We have isolated and partially characterized a major intranuclear matrix
polypeptide from rat liver. This
polypeptide, which is reversibly stabilized into the intranuclear matrix under conditions which promote intermolecular
disulfide bond formation, has a Mr of 62,000 and pI of 6.8-7.2 as determined by two-dimensional IEF/SDS-PAGE. A chicken polyclonal antiserum was raised against the
polypeptide purified from two-dimensional
polyacrylamide gels. Affinity-purified anti-62-kD
IgG was prepared and used to immunolocalize this
polypeptide in rat liver tissue hepatocytes. In interphase hepatocytes the 62-kD
antigen is localized in small, discrete patches within the nucleus consistent with the distribution of
chromatin. The staining is most prominent at the nuclear periphery and somewhat less dense in the nuclear interior. Nucleoli and cytoplasm are devoid of staining. During mitosis the 62-kD
antigen localizes to the condensed chromosomes with no apparent staining of cytoplasmic areas. The chromosomal staining during mitosis is uniform with no suggestion of the patching seen in interphase nuclei.
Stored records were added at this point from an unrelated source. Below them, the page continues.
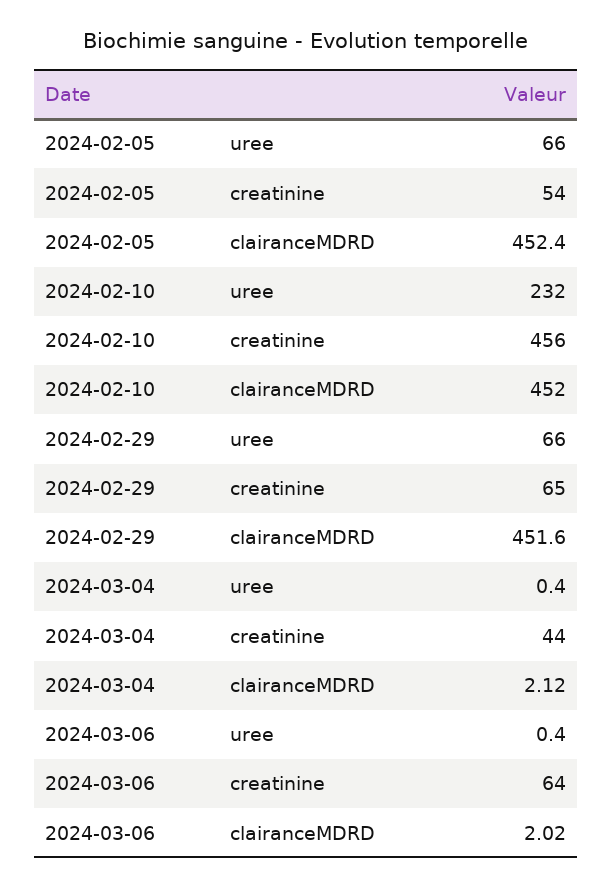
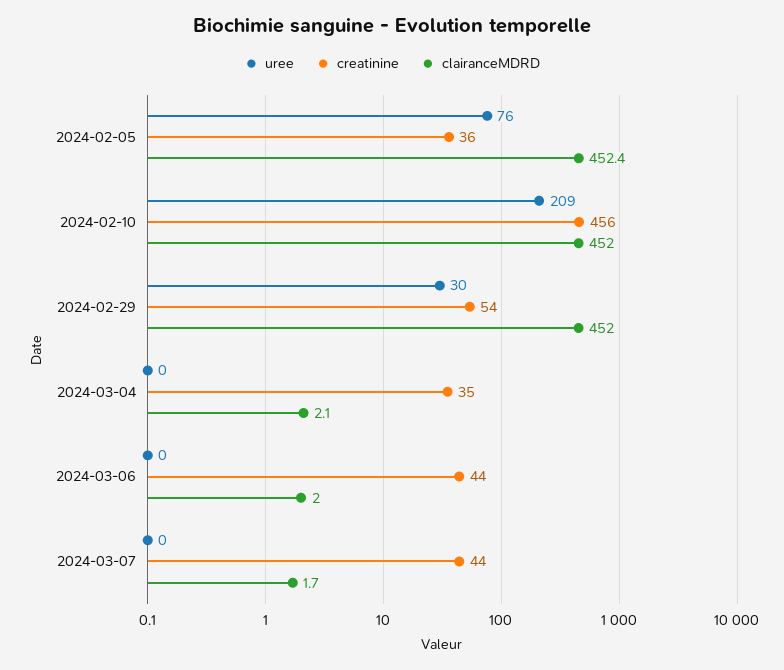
uree, 2024-02-05: 66 -> 76
creatinine, 2024-02-05: 54 -> 36
uree, 2024-02-10: 232 -> 209
uree, 2024-02-29: 66 -> 30
creatinine, 2024-02-29: 65 -> 54
clairanceMDRD, 2024-02-29: 451.6 -> 452
creatinine, 2024-03-04: 44 -> 35
creatinine, 2024-03-06: 64 -> 44
uree, 2024-03-07: none -> 0
creatinine, 2024-03-07: none -> 44
clairanceMDRD, 2024-03-07: none -> 1.7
Fractionation and immunoblotting studies using rat
hepatoma tissue culture cells blocked in metaphase with
colcemid confirm the chromosomal localization of this 62-kD intranuclear
protein during mitosis. The 62-kD
polypeptide fractionates completely with metaphase chromosome scaffolds generated by sequential treatment of isolated chromosomes with
DNAse I and 1.6 M NaCl, suggesting that this major 62-kD intranuclear
protein may be involved in maintaining metaphase chromosomal architecture.